街道上,行色匆匆的是一些趕著去上學的小妖童,成群結(jié)隊的一定是同一個學校的,這從校服款式上就能看出來。
其實,一件校服并不能遮掩所有,世界總是那么的分贓不勻,有的貧窮有的富有,有的吃肉有的喝粥,自始至終從未好轉(zhuǎn)。
小妖童們頭上多半已經(jīng)長出了小小的角,看向趙小白的眼神里總透著若有若無的嘲笑。

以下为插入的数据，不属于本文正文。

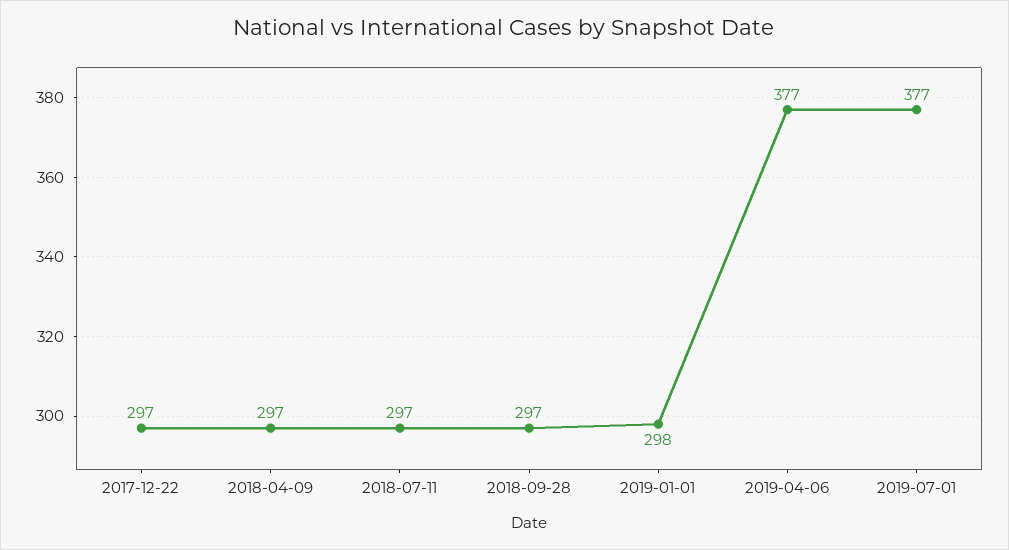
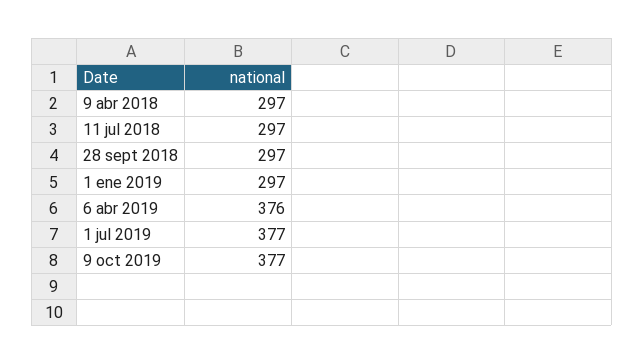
2017-12-22: 297 -> none
2019-01-01: 298 -> 297
2019-04-06: 377 -> 376
9 oct 2019: none -> 377

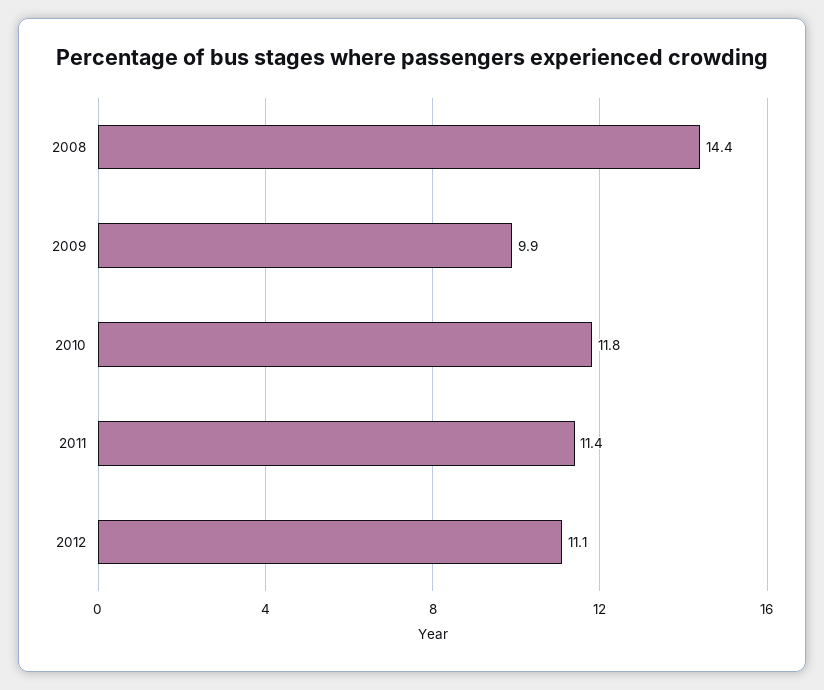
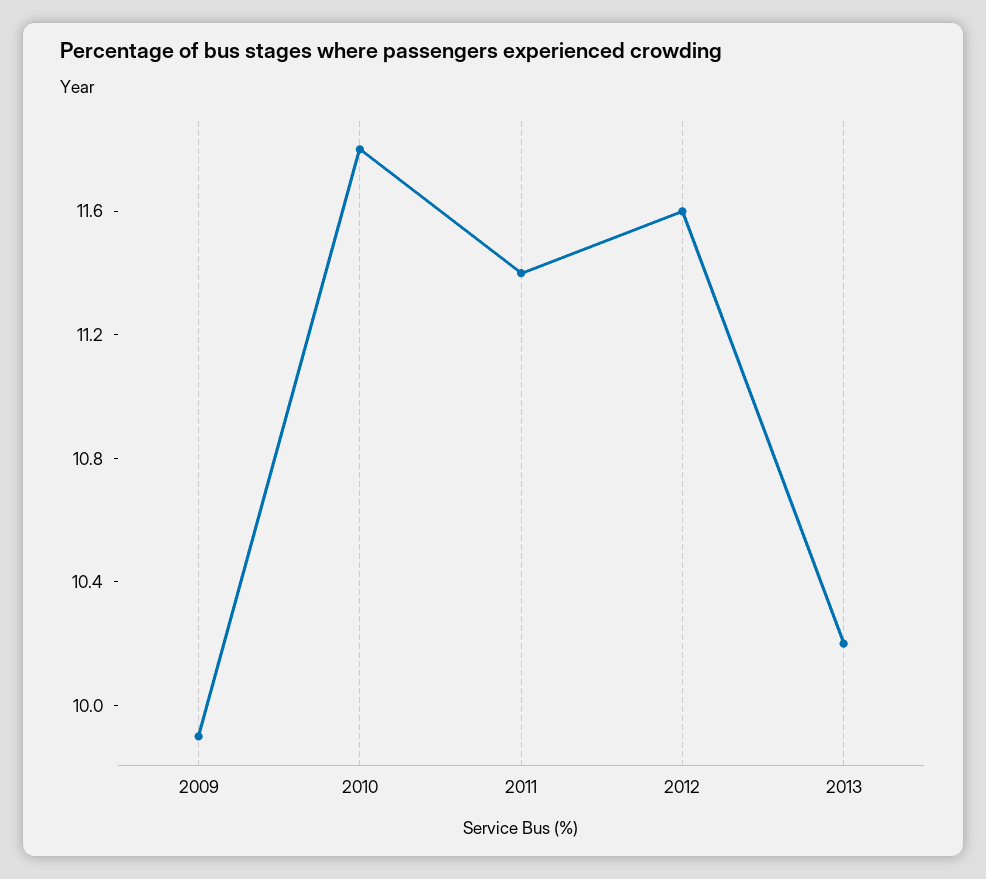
2008: 14.4 -> none
2012: 11.1 -> 11.6
2013: none -> 10.2

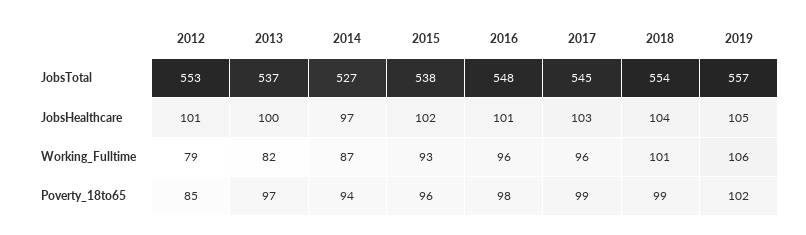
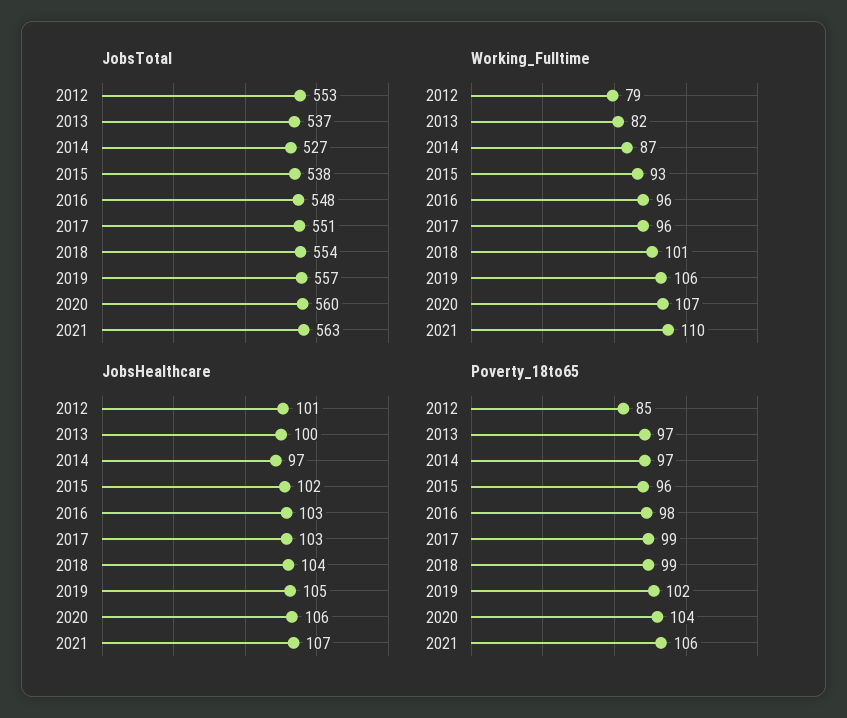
JobsTotal, 2017: 545 -> 551
JobsHealthcare, 2016: 101 -> 103
Poverty_18to65, 2014: 94 -> 97
JobsTotal, 2020: none -> 560
JobsTotal, 2021: none -> 563
Working_Fulltime, 2020: none -> 107
Working_Fulltime, 2021: none -> 110
JobsHealthcare, 2020: none -> 106
JobsHealthcare, 2021: none -> 107
Poverty_18to65, 2020: none -> 104
Poverty_18to65, 2021: none -> 106

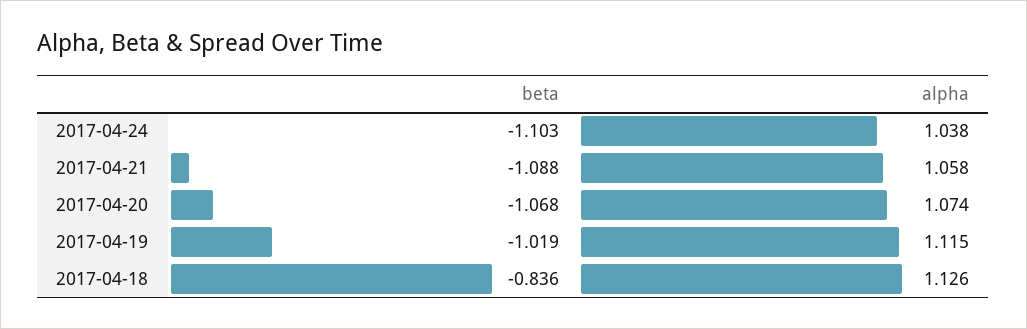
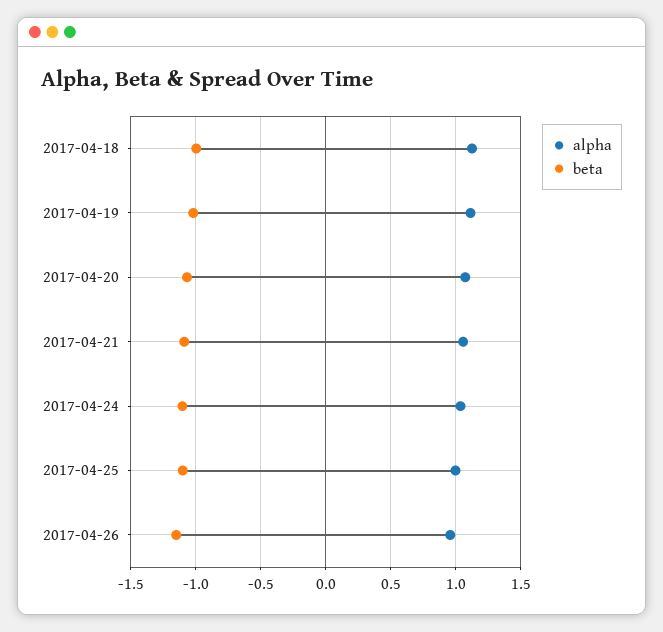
beta, 2017-04-18: -0.836 -> -1
alpha, 2017-04-25: none -> 1
beta, 2017-04-25: none -> -1.1
alpha, 2017-04-26: none -> 0.95
beta, 2017-04-26: none -> -1.15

雖然他早已習慣了這樣的眼神,但還是不由自主的加快了腳步。
可實際上,他無可逃避。
就是走得再快也沒用。
因為,他長得丑。
絕大多數(shù)的妖出生的時候頭上都長的有角,有的甚至有兩只。
頭發(fā)也是五顏六色的各式卷發(fā),顯得帥氣極了。
可趙小白不僅連一只角都沒有,頭發(fā)也像萬惡的人族那樣,黑色,還不卷。
黃皮膚黑眼睛,唇紅齒白的樣子,毫無妖的氣派。
這一直是他引以自卑的根源。
在他的記憶中,自己的父母都是有角的,完全不是自己這副樣子,是很威武的妖。
但她們很早就死于與人族的戰(zhàn)爭。
他從7歲開始,就在蘭城孤兒院長大。
其實,僅僅是個孤兒也還罷了,打小因為長得丑,他總是受到排斥,感到寂寞,喜歡沉默。
……
由著燕媚兒把自己送回了蝸居的小屋,趙小白立即躺在床上假寐。
燕媚兒瞧著沒趣,只好灰溜溜地走了。
等到她的腳步聲在門外消失,趙小白趕緊睜開眼睛,開始翻看《魔法紀元》。